• _Goal of the exercise_: Could you transcribe every record below exactly as written, excluding the pictures?

• _Records from a collection_:
=-=-=-=-=
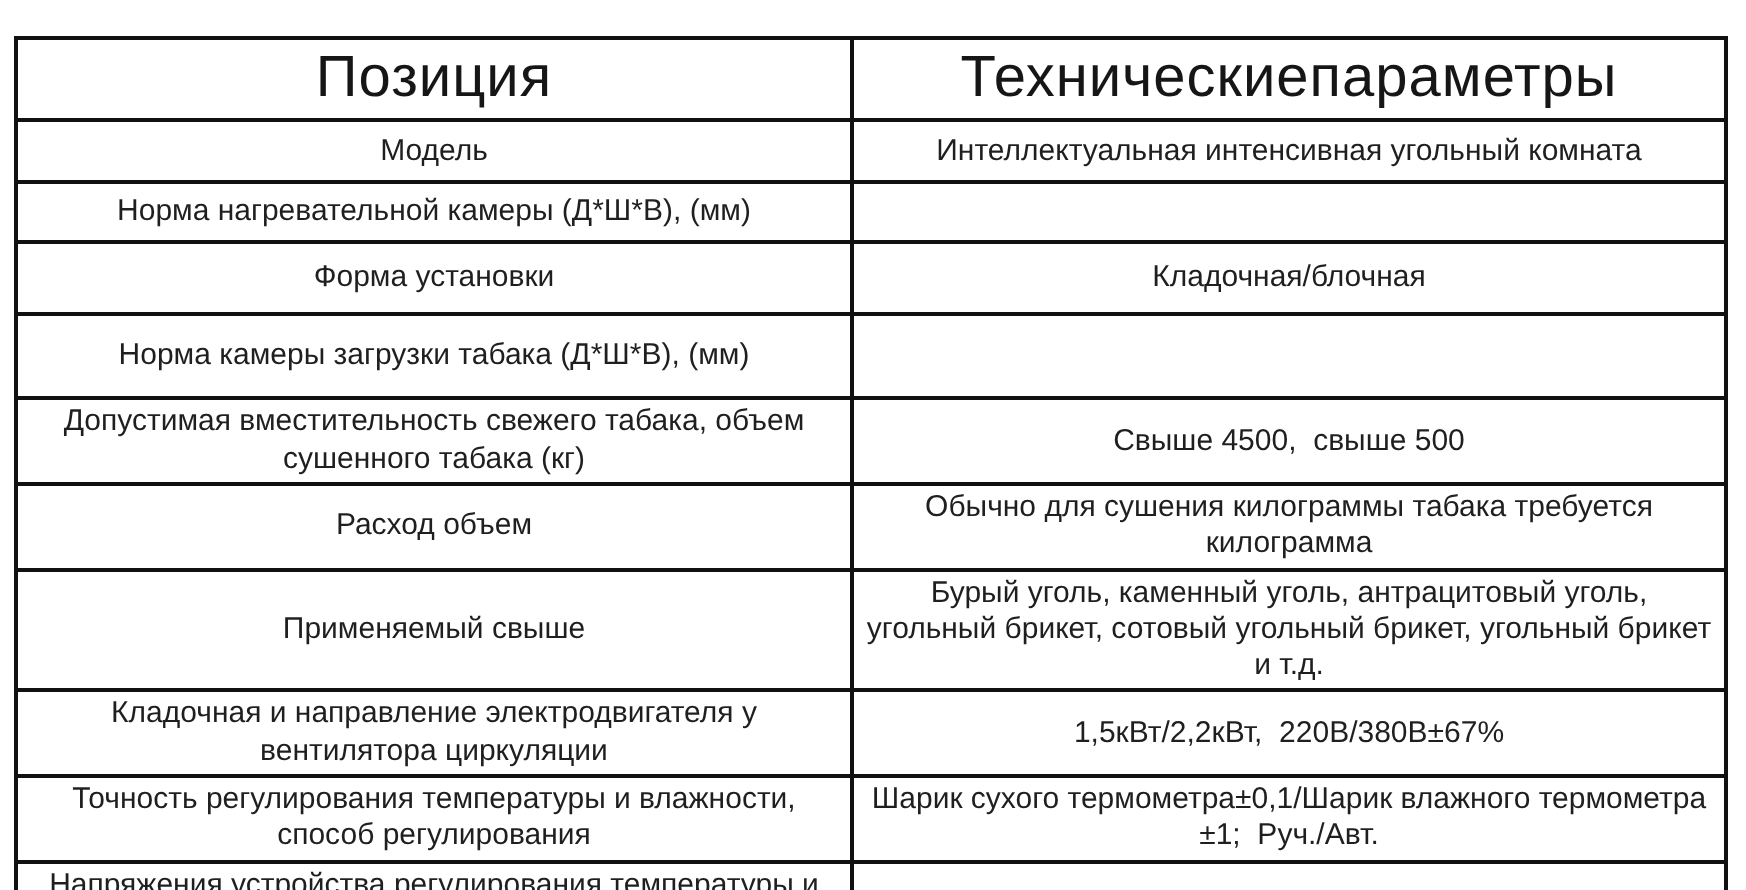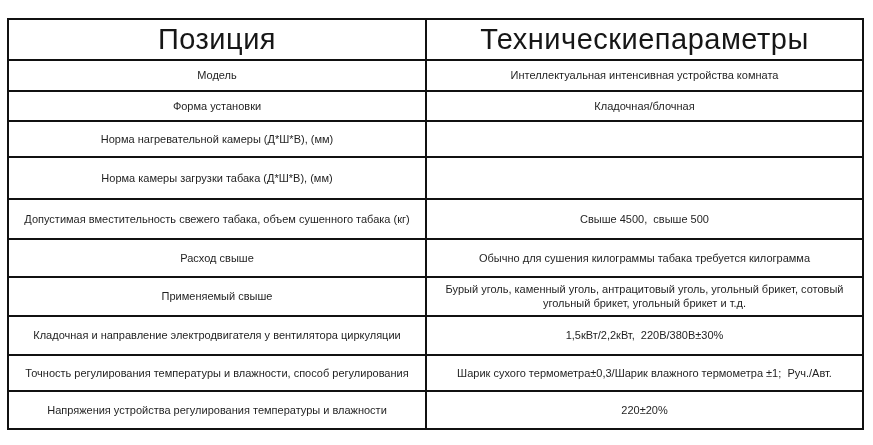"Модель" table.spec-table th, table.spec-table td { font-size: 11px -> 15px }
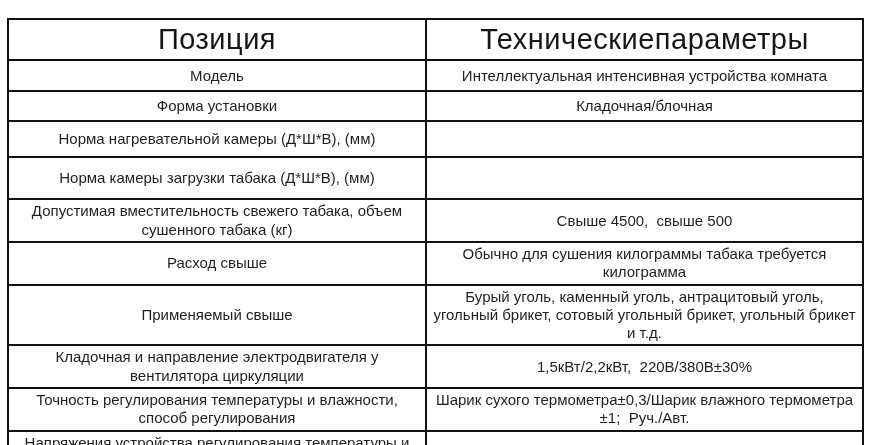"Интеллектуальная интенсивная устройства" td.value-cell { text: устройства -> угольный }
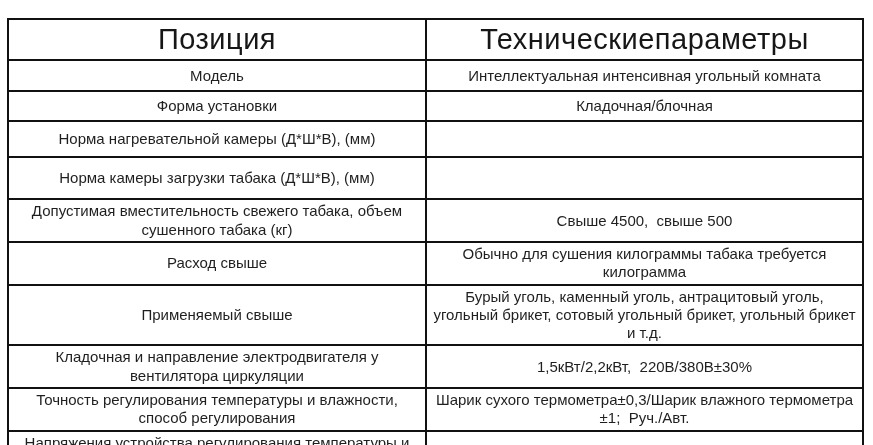"Форма установки" tr { order: before "Норма нагревательной камеры (Д*Ш*В)," -> after "Норма нагревательной камеры (Д*Ш*В)," }
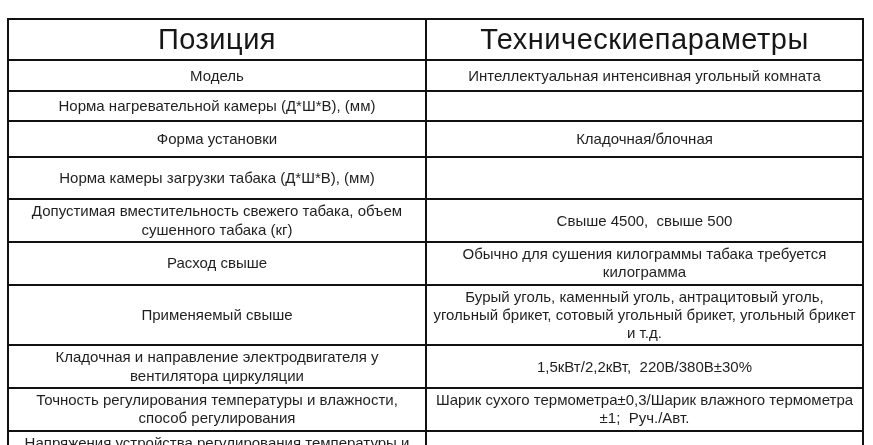"Расход свыше" td.param-cell { text: свыше -> объем }
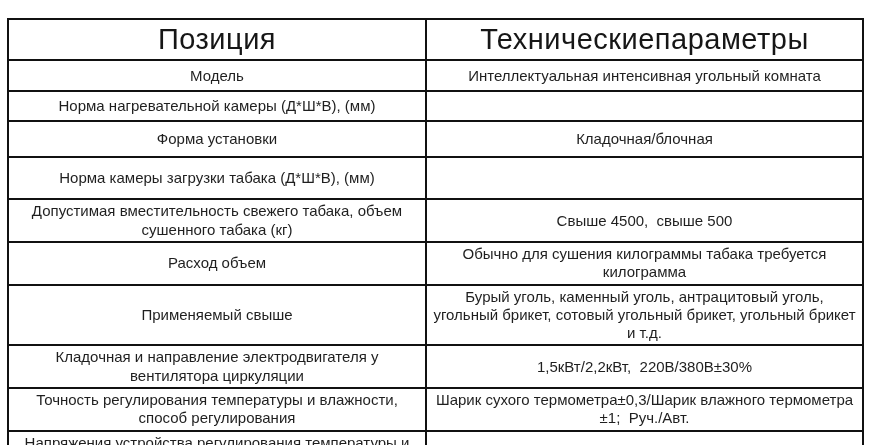"1,5кВт/2,2кВт, 220В/380В±30%" td.value-cell { text: 30% -> 67% }
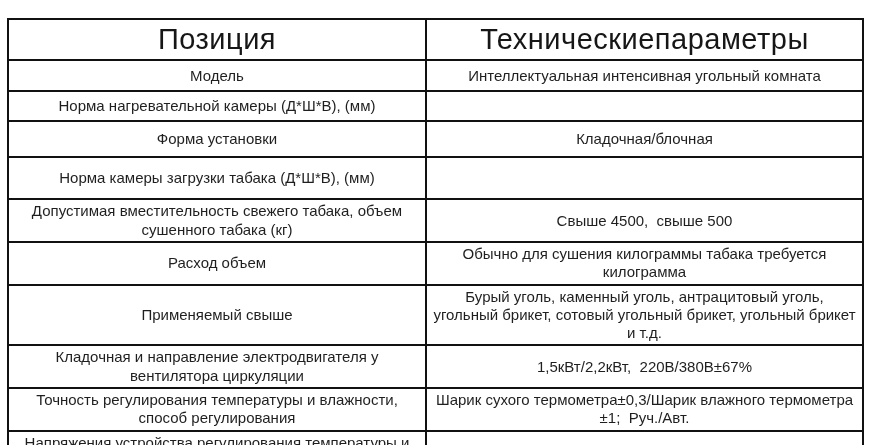"Шарик сухого термометра±0,3/Шарик" td.value-cell { text: 0,3/Шарик -> 0,1/Шарик }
=-=-=-=-=
• _Response area_:
"Модель" table.spec-table th, table.spec-table td { font-size: 11px -> 15px }
"Интеллектуальная интенсивная устройства" td.value-cell { text: устройства -> угольный }
"Форма установки" tr { order: before "Норма нагревательной камеры (Д*Ш*В)," -> after "Норма нагревательной камеры (Д*Ш*В)," }
"Расход свыше" td.param-cell { text: свыше -> объем }
"1,5кВт/2,2кВт, 220В/380В±30%" td.value-cell { text: 30% -> 67% }
"Шарик сухого термометра±0,3/Шарик" td.value-cell { text: 0,3/Шарик -> 0,1/Шарик }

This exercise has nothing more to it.